No More College Tuition?

Paying for College has become a Major Financial Decision for many families
Paying for College has become a Major Financial Decision for many families

If you don’t believe paying for college is a challenge, consider this, college debt exceeds credit card debt in the United States.

The cost of a college education is rising at a faster rate than the cost of healthcare. And these costs are being consumed, for the most part, by young people who have yet to start their first “real” job. It’s no wonder college debt has become very much a financial crises.

The model of paying for college seems counter-intuitive. Those who cannot afford a six-figure debt, are the very people taking it on.

Oregon lawmakers have decided to flip this method of paying for college education with a unique financing model.

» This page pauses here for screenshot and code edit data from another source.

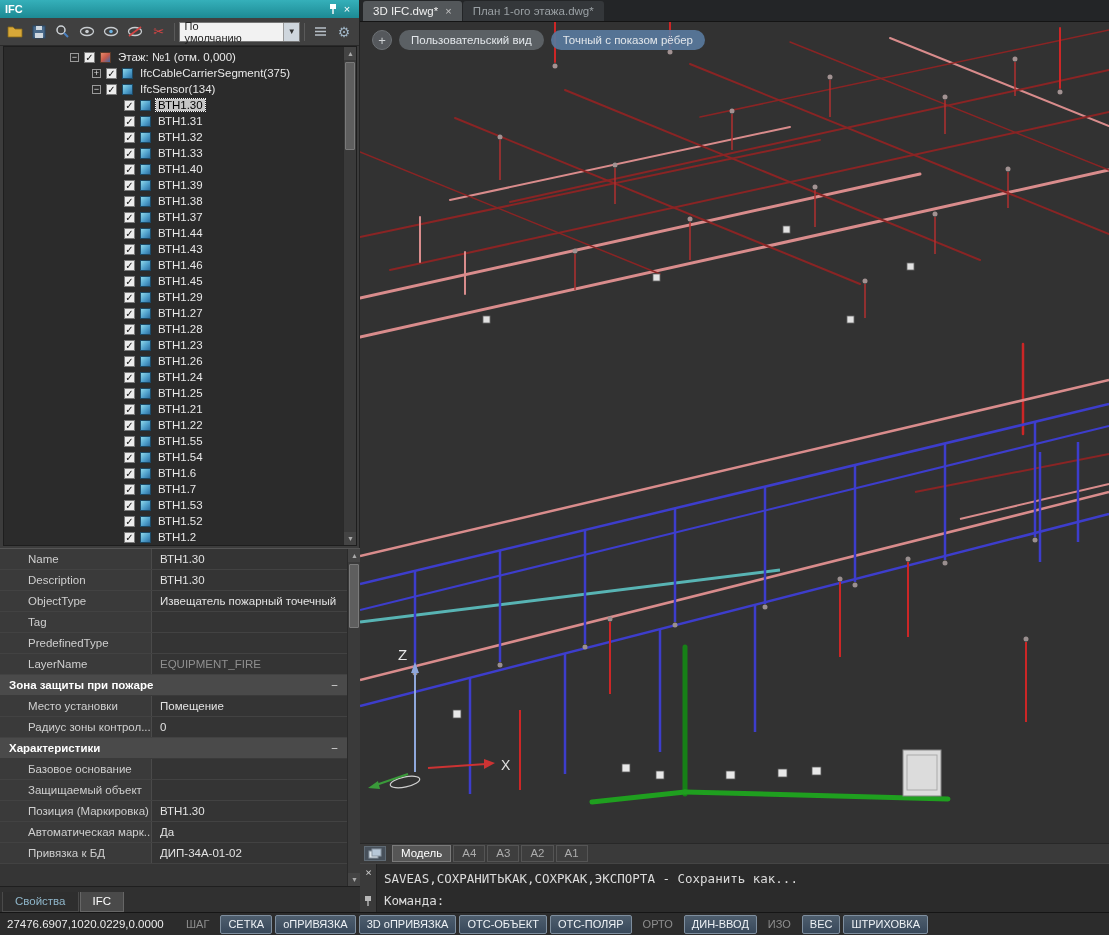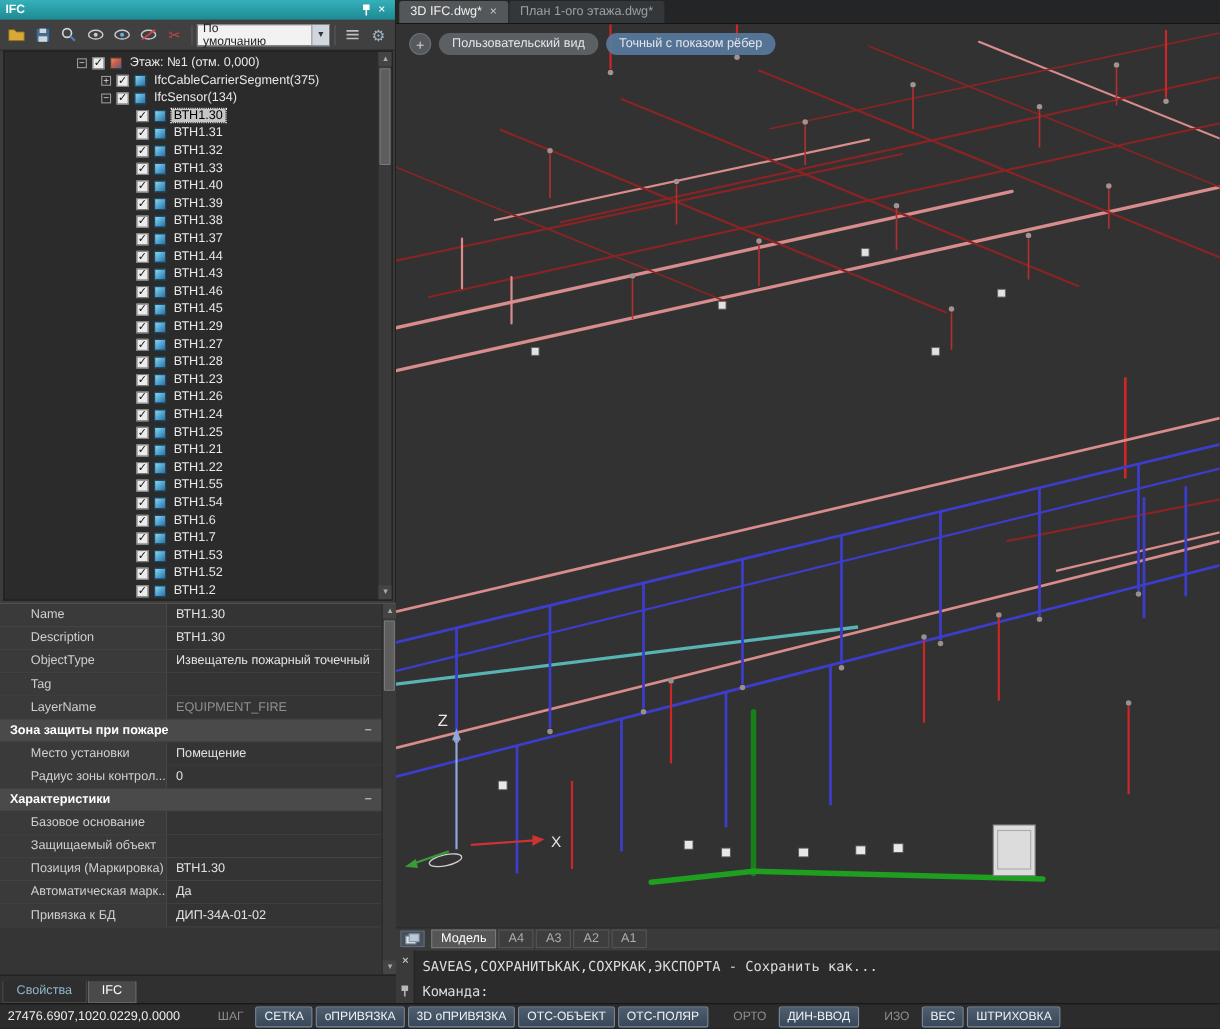--- a/index.html
+++ b/index.html
@@ -85,21 +85,21 @@
   .cmd-close { position:absolute; top:2px; left:0; width:17px; text-align:center; color:#c8c8c8; font-size:11px; }
   .cmd-pin { position:absolute; bottom:3px; left:3px; }
   .cmd-line1 { position:absolute; left:24px; top:7px; white-space:pre; }
   .cmd-line2 { position:absolute; left:24px; top:29px; white-space:pre; }
 
   
   .statusbar { position:absolute; left:0; top:912px; width:1109px; height:23px; background:#2c2c2c; border-top:1px solid #151515; display:flex; align-items:center; gap:3px; padding-left:7px; font-size:11px; }
   .coords { width:168px; color:#ececec; font-size:11.5px; flex:none; }
   .sbtn { padding:2px 7px 3px; border-radius:2px; white-space:nowrap; }
   .sbtn.on { border:1px solid #7e8e9e; background:linear-gradient(#4e5e6e,#38485a); color:#eef2f6; }
-  .sbtn.off { border:1px solid transparent; background:none; color:#8e8e8e;margin-left:12px; }
+  .sbtn.off { border:1px solid transparent; background:none; color:#8e8e8e; }
 </style>
 </head>
 <body>
 
 <div class="app">
 
   <div class="left-panel">
     <div class="panel-titlebar">
       <span class="panel-title">IFC</span>
       <span class="titlebar-btn">
@@ -344,20 +344,24 @@
           <div class="prow">
             <div class="plabel">Description</div>
             <div class="pvalue">ВТН1.30</div>
           </div>
           <div class="prow">
             <div class="plabel">ObjectType</div>
             <div class="pvalue">Извещатель пожарный точечный</div>
           </div>
           <div class="prow">
             <div class="plabel">Tag</div>
+            <div class="pvalue"></div>
+          </div>
+          <div class="prow">
+            <div class="plabel">PredefinedType</div>
             <div class="pvalue"></div>
           </div>
           <div class="prow">
             <div class="plabel">LayerName</div>
             <div class="pvalue muted">EQUIPMENT_FIRE</div>
           </div>
           <div class="prophead">
             <span>Зона защиты при пожаре</span>
             <span class="phminus">−</span>
           </div>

The “Pay Forward, Pay Back” plan passed the Oregon legislature in a unanimous vote. This new law creates a pilot program that allows students to attend Oregon Public Colleges and Universities tuition free.

So what’s the catch?

Participating students must sign a binding contract with the state to pay a portion of their adjusted gross income over many years as repayment.

Some may wonder how this plan is any different from a traditional student loan.

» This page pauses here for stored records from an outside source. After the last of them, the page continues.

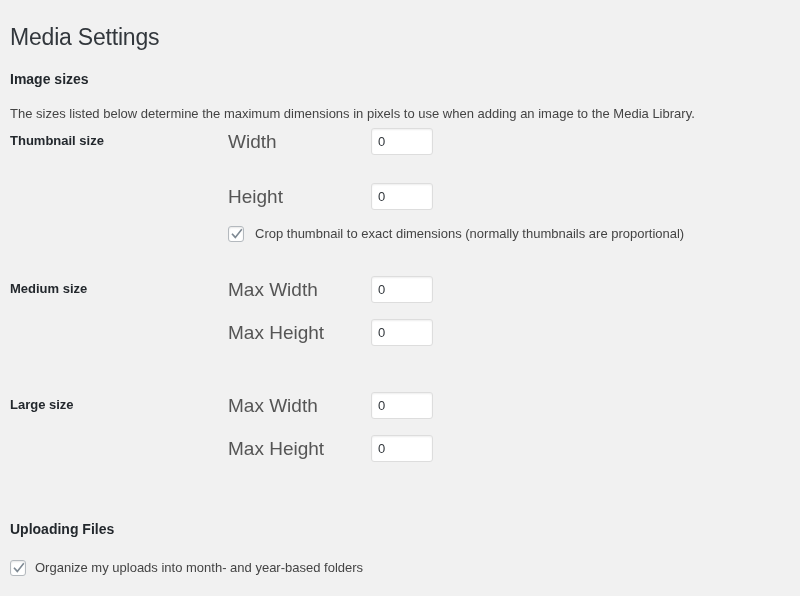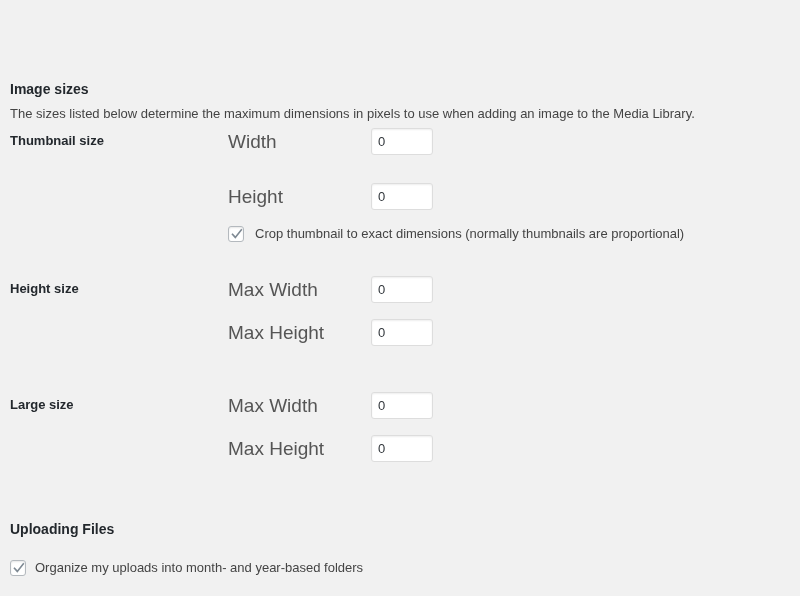--- a/index.html
+++ b/index.html
@@ -27,21 +27,21 @@
   }
 
   .section-heading {
     position: absolute;
     left: 10px;
     font-size: 14px;
     font-weight: bold;
     color: #23282d;
     line-height: 18px;
   }
-  #heading-image-sizes { top: 68px; }
+  #heading-image-sizes { top: 58px; }
   #heading-uploading-files { top: 508px; }
 
   .section-desc {
     position: absolute;
     left: 10px;
     top: 92px;
     font-size: 13px;
     font-weight: 400;
     color: #444;
     line-height: 17px;
@@ -120,20 +120,21 @@
     line-height: 18px;
     white-space: nowrap;
   }
   #crop-thumbnail-row .check-label { left: 27px; }
 </style>
 </head>
 <body>
 
 <div class="page">
 
+  <h1 class="page-title">Media Settings</h1>
 
   <h2 class="section-heading" id="heading-image-sizes">Image sizes</h2>
 
   <p class="section-desc">The sizes listed below determine the maximum dimensions in pixels to use when adding an image to the Media Library.</p>
 
   <div class="form-row" style="top:128px;padding-left:23px;">
     <span class="row-label">Thumbnail size</span>
     <span class="field-label">Width</span>
     <input class="num-input" type="text" value="0" style="">
   </div>
@@ -146,21 +147,21 @@
   <div class="check-row" id="crop-thumbnail-row">
     <span class="checkbox">
       <svg width="16" height="16" viewBox="0 0 16 16">
         <path d="M3.5 8.3 L6.3 11.4 L12.3 3.9" fill="none" stroke="#7e8993" stroke-width="1.6" stroke-linecap="square"></path>
       </svg>
     </span>
     <span class="check-label">Crop thumbnail to exact dimensions (normally thumbnails are proportional)</span>
   </div>
 
   <div class="form-row" style="top:276px;">
-    <span class="row-label">Height size</span>
+    <span class="row-label">Medium size</span>
     <span class="field-label">Max Width</span>
     <input class="num-input" type="text" value="0" style="">
   </div>
 
   <div class="form-row" style="top:319px;">
     <span class="field-label">Max Height</span>
     <input class="num-input" type="text" value="0" style="">
   </div>
 
   <div class="form-row" style="top:392px;padding-left:24px;">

Consider first the current traditional student loan.

Suppose two students, one majoring in education and one in engineering, take out loans from private banks to pay for tuition. Assuming both students are at the same school, the loan amounts will be similar. Regardless of what the students ultimately earn post-graduation, the loans must be paid back. Therefore, the student who becomes a teacher and has an adjusted gross income of $50,000 per year will pay back the same amount as the engineer who is at $100,000 per year.

Now consider the Oregon plan.

Two students, one majoring in education and one majoring in engineering, go to a school with no tuition payments. Each student has signed an agreement with the state to pay 3% of their adjusted gross income back to Oregon for a period of 25 years. Using the income figures from the previous example, and inflationary salary increases, the engineer will pay back more than twice what the teacher pays.

So while architects of the Oregon “Pay Forward, Pay Back” plan should be commended for creating a unique option for financing education, the reality is that payment plans don’t change costs. Ultimately all costs are covered by someone; students, graduates, taxpayers, or donors. The only real solution to lowering the price of a college education is to contain costs. Doing so is certainly no easy task.